The bill would amend portions of the Internal Revenue Code of 1986, and would:
- Increase refunds under, expand eligibility for, and adjust the child tax credit to account for inflation for tax years 2023 through 2025.
- Allow businesses to deduct expenses for domestic research and experimentation and to depreciate certain equipment more quickly than under current law.
- Increase the amount of interest that businesses can deduct as an expense.
- Increase the threshold for businesses to report certain payments to contractors and subcontractors.
- Stop claims of the employee retention tax credit and increase penalties for promoters’ violations.
But whether the bill will actually make it to the House for a vote remains up in the air, as Politico reported that House Republican leaders are hearing complaints from some members who are unhappy that the bill does not contain any provisions to provide state and local tax relief, as well as conservative members who want to discuss border issues along with the tax debate.

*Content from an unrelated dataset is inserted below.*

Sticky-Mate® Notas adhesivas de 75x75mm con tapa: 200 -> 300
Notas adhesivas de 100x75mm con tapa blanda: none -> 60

The bill does not contain any provisions that will have a direct impact on investors, Daniel Phillips, tax shareholder and Certified Public Accountant, at Schneider Downs, a tax consulting firm, told InsuranceNewsNet. However, he added, some parts of the bill could have an indirect impact.

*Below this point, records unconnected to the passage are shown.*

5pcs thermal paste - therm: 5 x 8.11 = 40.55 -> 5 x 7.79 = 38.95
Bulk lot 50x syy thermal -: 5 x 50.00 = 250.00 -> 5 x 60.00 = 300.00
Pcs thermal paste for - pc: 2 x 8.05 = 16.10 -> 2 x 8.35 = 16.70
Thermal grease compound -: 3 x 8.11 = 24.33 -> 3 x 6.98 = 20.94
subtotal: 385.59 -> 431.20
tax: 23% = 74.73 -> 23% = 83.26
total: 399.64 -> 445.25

“When we look at some of the business tax breaks regarding bonus depreciation and some of the potential rollback of research and development expensing, that changed,” he said. “We’re also looking at the limitation on interest expense deduction that came into play in 2022, and seeing whether that gets rolled back. Those were part of the Tax Cuts and Jobs Act that was passed in late 2017 and most of those provisions took effect in 2018.”
The bill’s provisions to allow businesses to deduct expenses for domestic research and development, and to depreciate certain equipment more quickly has implications for certain segments of the economy, Phillips said.
“Some startup and technology companies with R&D expenses, pharma companies with large R&D expenses could be impacted significantly,” he said. “Highly leveraged companies were impacted by the interest expense limitations and they could be impacted by this bill. Also, capital-intensive companies such as manufacturing and transportation could be impacted by the bonus depreciation.”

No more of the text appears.